Это слово было любимым у Смотрова. Он хлопотал на месте происшествия, хлопотал дома, хлопотал на совещаниях.
– А мы тогда зачем, если она сама?
– Положено, капитан. Чего ты начинаешь? – с явной тоской глянул на нее Смотров.
Ясно, утро дома не задалось. Либо собаку ему самому пришлось выгуливать. Либо у кого-то из детей обувь порвалась, либо жена приболела. Иногда Настя майору сочувствовала. Иногда он ее бесил. И все его проблемы она считала надуманными.
Знал бы Смотров, как они порой с Долдоном выживали на ее и его крохотные пенсии! Как дед изворачивался, ухитряясь ее достойно кормить и как-то одевать, Настя не представляла до сих пор. У нее сейчас и зарплата была приличной. И хата съемная почти задаром, а копить не выходило. И машину пришлось брать в кредит. К слову, погасила она его месяц назад. И считала себя абсолютно счастливым человеком.
– Поехали на адрес. – Смотров затушил окурок в банке с водой, ту поставил под оцинкованным подоконником. – Может, там и правда ничего такого. Отпишемся, и все. Пусть потом думают, возбуждаться им или нет. Хорошо еще, что рядом. Десять минут пути.
– А где это? – спохватилась она, хватая кобуру с пистолетом из сейфа.
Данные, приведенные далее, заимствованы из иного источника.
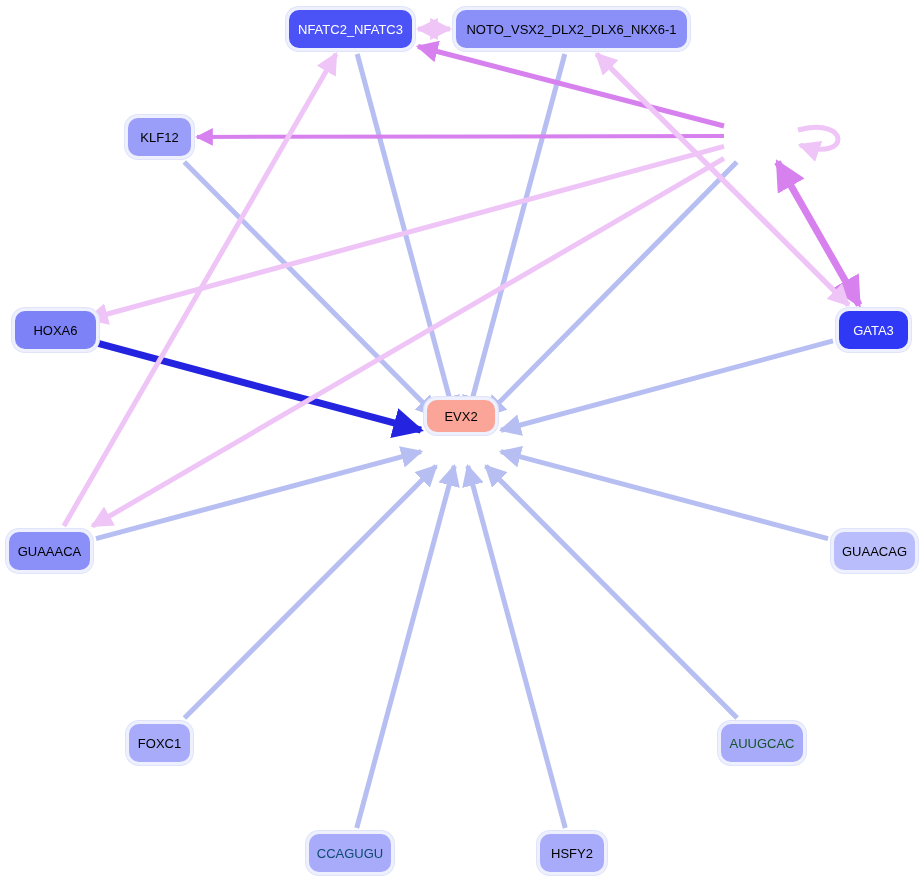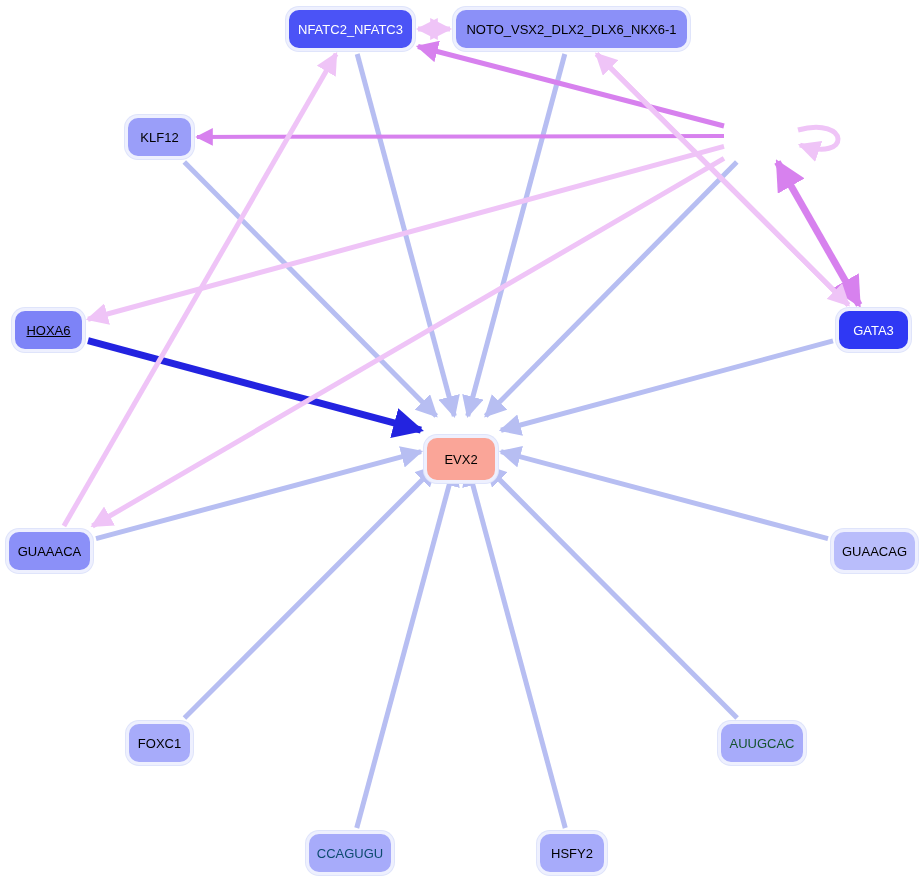--- a/index.html
+++ b/index.html
@@ -118,7 +118,7 @@
       <div class="node" style="left: 125px; top: 115px; width: 69px; height: 44px; background: rgb(154, 158, 249); color: rgb(0, 0, 0); border-color: rgb(238, 240, 254);">
         <span class="node-label">KLF12</span>
       </div>
-      <div class="node" style="left: 12px; top: 308px; width: 73px; height: 44px; background: rgb(125, 131, 247); color: rgb(0, 0, 0); border-color: rgb(238, 240, 254); text-decoration: underline;">
+      <div class="node" style="left: 12px; top: 308px; width: 87px; height: 44px; background: rgb(125, 131, 247); color: rgb(0, 0, 0); border-color: rgb(238, 240, 254);">
         <span class="node-label">HOXA6</span>
       </div>
       <div class="node" style="left: 836px; top: 308px; width: 75px; height: 44px; background: rgb(47, 56, 244); color: rgb(255, 255, 255); border-color: rgb(238, 240, 254);">

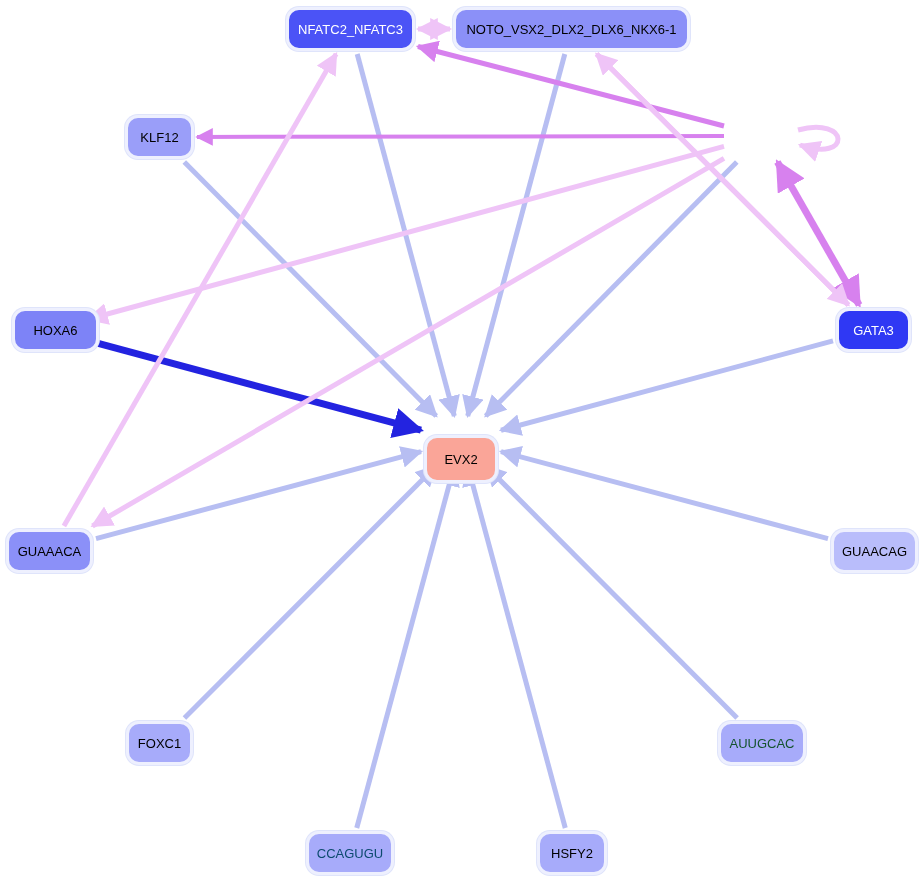--- a/index.html
+++ b/index.html
@@ -124,7 +124,7 @@
       <div class="node" style="left: 836px; top: 308px; width: 75px; height: 44px; background: rgb(47, 56, 244); color: rgb(255, 255, 255); border-color: rgb(238, 240, 254);">
         <span class="node-label">GATA3</span>
       </div>
-      <div class="node" style="left: 424px; top: 435px; width: 74px; height: 48px; background: rgb(250, 165, 152); color: rgb(0, 0, 0); border-color: rgb(238, 240, 254);">
+      <div class="node" style="left: 424px; top: 397px; width: 74px; height: 38px; background: rgb(250, 165, 152); color: rgb(0, 0, 0); border-color: rgb(238, 240, 254);">
         <span class="node-label">EVX2</span>
       </div>
       <div class="node" style="left: 6px; top: 529px; width: 87px; height: 44px; background: rgb(139, 144, 248); color: rgb(0, 0, 0); border-color: rgb(238, 240, 254);">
Смотров назвал адрес уже на выходе из кабинета. Настя даже приотстала, сообразив, что это та самая улица, на которой живет ее подруга Саша Воронова. И даже номер дома рядом. Только у Саши четная сторона, а место происшествия на нечетной.
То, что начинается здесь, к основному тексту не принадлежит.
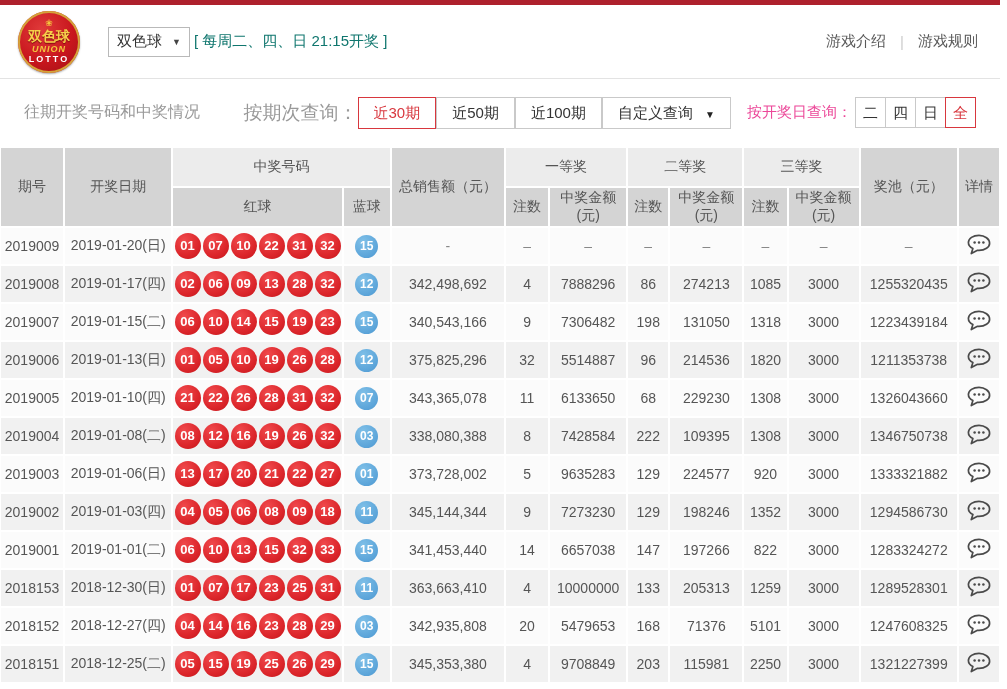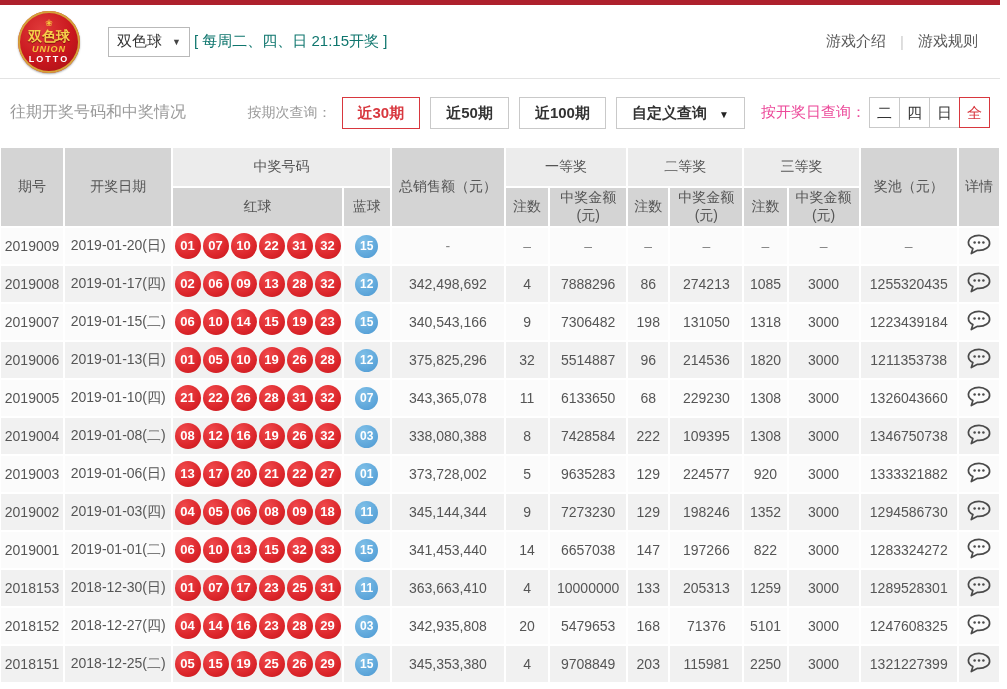--- a/index.html
+++ b/index.html
@@ -29,7 +29,7 @@
   .header-nav a { color:#595959; text-decoration:none; cursor:pointer; }
 
   
-  .filter-bar { height:67px; display:flex; align-items:center; padding:0 10px; }
+  .filter-bar { height:67px; display:flex; align-items:center; padding:0 24px; }
   .filter-title { color:#999; font-size:16px; }
   .query-group { margin-left:auto; display:flex; align-items:center; }
   .query-label { color:#999; font-size:14px; }

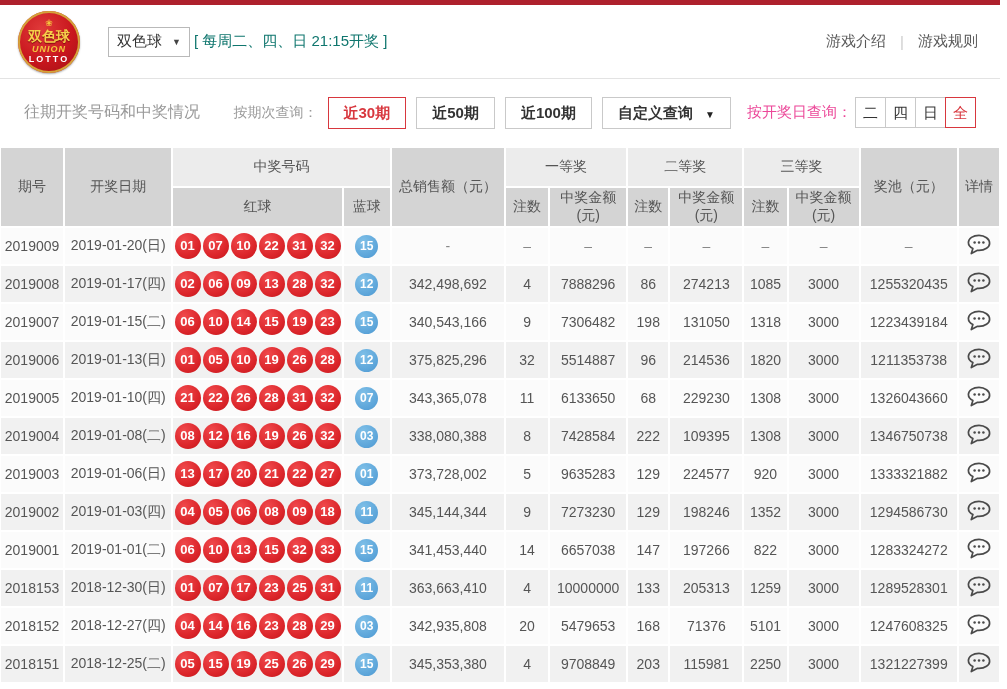--- a/index.html
+++ b/index.html
@@ -32,7 +32,7 @@
   .filter-bar { height:67px; display:flex; align-items:center; padding:0 24px; }
   .filter-title { color:#999; font-size:16px; }
   .query-group { margin-left:auto; display:flex; align-items:center; }
-  .query-label { color:#999; font-size:14px; }
+  .query-label { color:#999; font-size:19px; }
   .fbtn { border:1px solid #c9c9c9; background:#fff; height:32px; line-height:30px; padding:0 15px;
     font-size:15px; font-weight:bold; color:#333; margin-left:10px; cursor:pointer; white-space:nowrap; }
   .fbtn.active { color:#d8373e; border-color:#d8373e; }

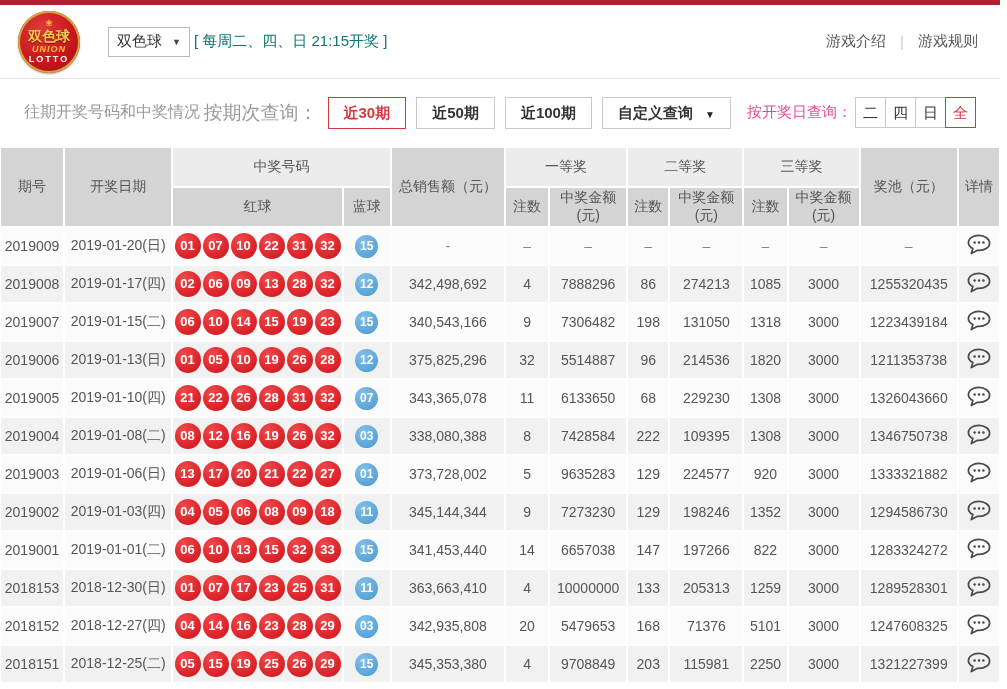--- a/index.html
+++ b/index.html
@@ -34,7 +34,7 @@
   .query-group { margin-left:auto; display:flex; align-items:center; }
   .query-label { color:#999; font-size:19px; }
   .fbtn { border:1px solid #c9c9c9; background:#fff; height:32px; line-height:30px; padding:0 15px;
-    font-size:15px; font-weight:bold; color:#333; margin-left:10px; cursor:pointer; white-space:nowrap; }
+    font-size:15px; font-weight:normal; color:#333; cursor:pointer; white-space:nowrap; }
   .fbtn.active { color:#d8373e; border-color:#d8373e; }
   .fbtn .caret { font-size:10px; color:#222; margin-left:8px; }
   .day-label { color:#ec4899; font-size:15px; margin-left:16px; }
Может, Сашка дома? Навестить бы ее под видом поквартирного обхода. В последний раз они как-то не очень хорошо расстались. Саша все своего Гришу расхваливала. А Настя отпускала всякие замечания. Ненужные! Только потом сообразила, что надо было вовремя прикусить язык. Третья их подруга – Томочка Гарцева – помалкивала, время от времени округляя глаза или подергивая плечами. Что тоже, по сути, было выражением эмоций. Но бессловесным и не замеченным Сашей.
А Насте все время больше всех надо.
Валера Грибов уже сидел в дежурной машине, придерживая для Насти место рядом с собой.